When I’m needed at work, when clients need me to connect them to a solution that solves their challenges, or when I want to find projects for the creatives and technologists I work with, I work hard at work. When I want be at home, I’m present and want to be there for my wife and family. When I need time for myself to recharge and seek inspiration in the world in order to be at energized and at my best, my wife and I find experiences. I treasure those moments together with her, and have those moments fill my soul… I’ve never been able to balance all three in a single day, so I don’t even try. I’ll measure balance and ultimately my success over a year and hopefully see my life perfectly in balance over a lifetime.
Back in the late 1990’s and early 2000’s I spent 10 years of my life focused on my career, with my wife’s support. We talked about the time commitment and it was working for us and eventually I was a partner in a profitable company.
After ten years, I was burning out and I was starting to see signs that my family and my home were feeling neglected. 10 years of being a ghost in my own home (coming home after my wife and kids had gone to bed and leaving for work before they were awake) was starting to take its toll. We needed a change.

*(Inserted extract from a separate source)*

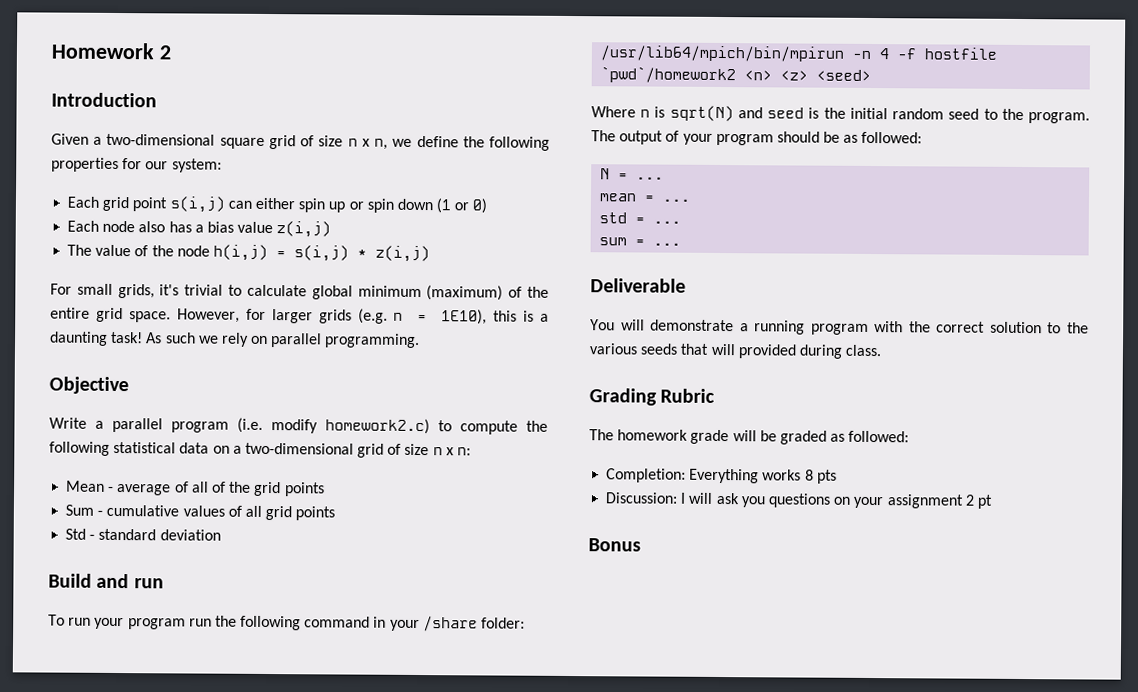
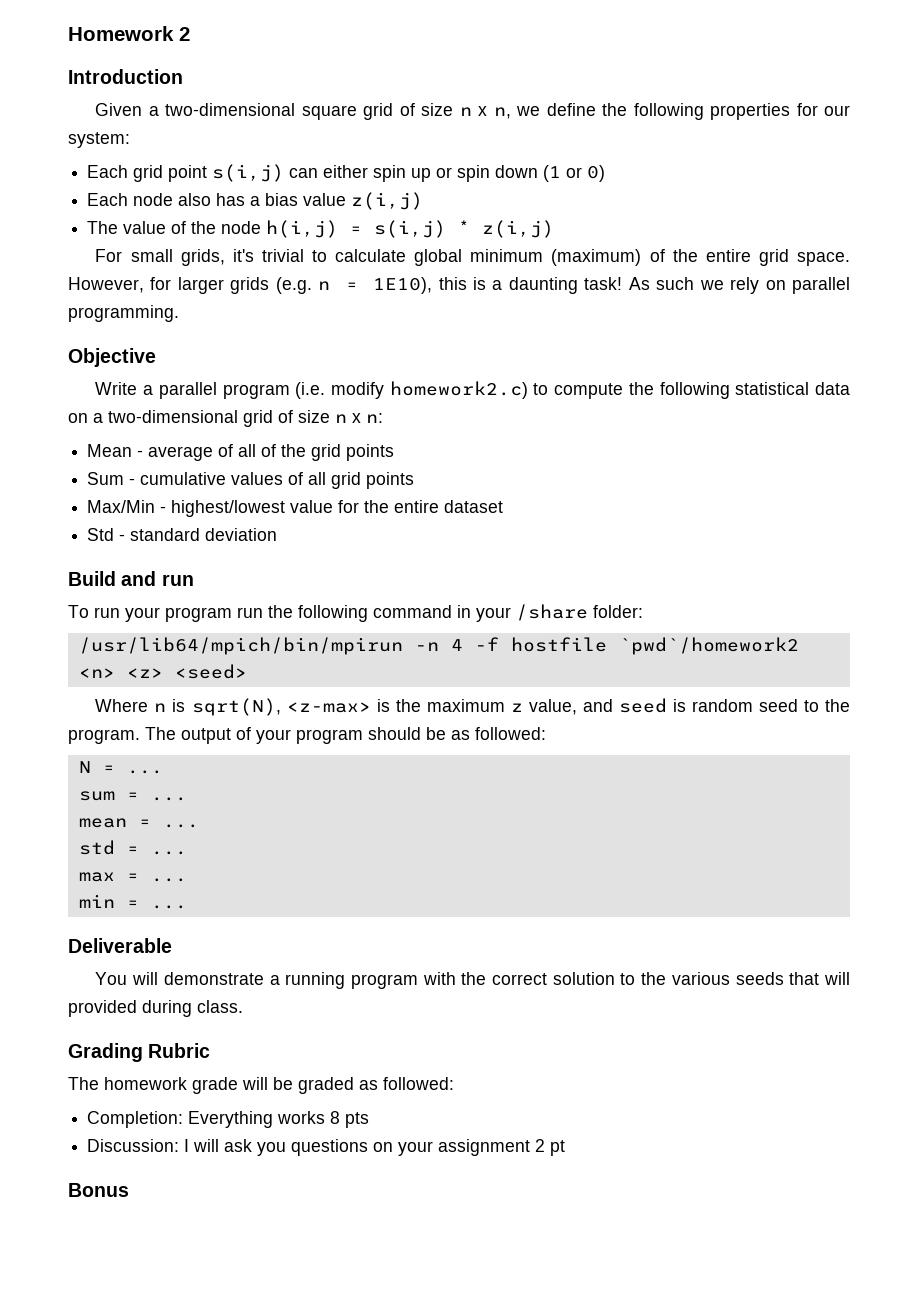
(336, 513) none -> [87,500,504,517] // Max/Min - highest/lowest value for the entire dataset
[669,105,734,122] sqrt(N) -> [191,698,577,716] sqrt(N), <z-max> is the maximum z value,
[823,107,888,120] the initial -> (686, 705) none
(665, 178) none -> [78,791,187,801] // sum = ...
[599,237,628,246] sum -> [78,872,187,882] [78,894,115,908] max = ... // min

Typically when you’re focused on one part of your life the signs that other parts of your life are being neglected come way too little and too late to make repairs. I’m so thankful my wife and I kept communicating and we were somehow lucky enough to make significant changes to put focus in another direction and eventually balance out my life.
It wasn’t easy, but I was able to sell my share of the business to my business partner and start a new chapter in my life where my family comes first. Date nights, paddling and hiking with my wife, my daughter’s acting performances, my son’s soccer games; I wanted to be there for all of it, and I have.
Communication with my wife, my family and the people I work with are key. Now I’m trying to be more strategic with when I need to be at work and when I need to be home or out enjoying the life I’m building for myself, and making sure I’m focused on the right things in my life when it matters most.
I’m certainly not the poster-boy for success, but in my lifetime so far, I’ve experienced entrepreneurial success and built and sold a profitable business, I’ve helped grow other businesses, I’ve been happily married for 20+ years, I’ve helped raise 2 great kids, and I’ve taken reasonably good care of myself. What’s most important in my life, is being successful at balancing all these things over the coarse of my lifetime. When I look back on my life, I want to believe that when it has been important to focus on business and my career, I have, and when it has been important to focus on myself and my family, I have.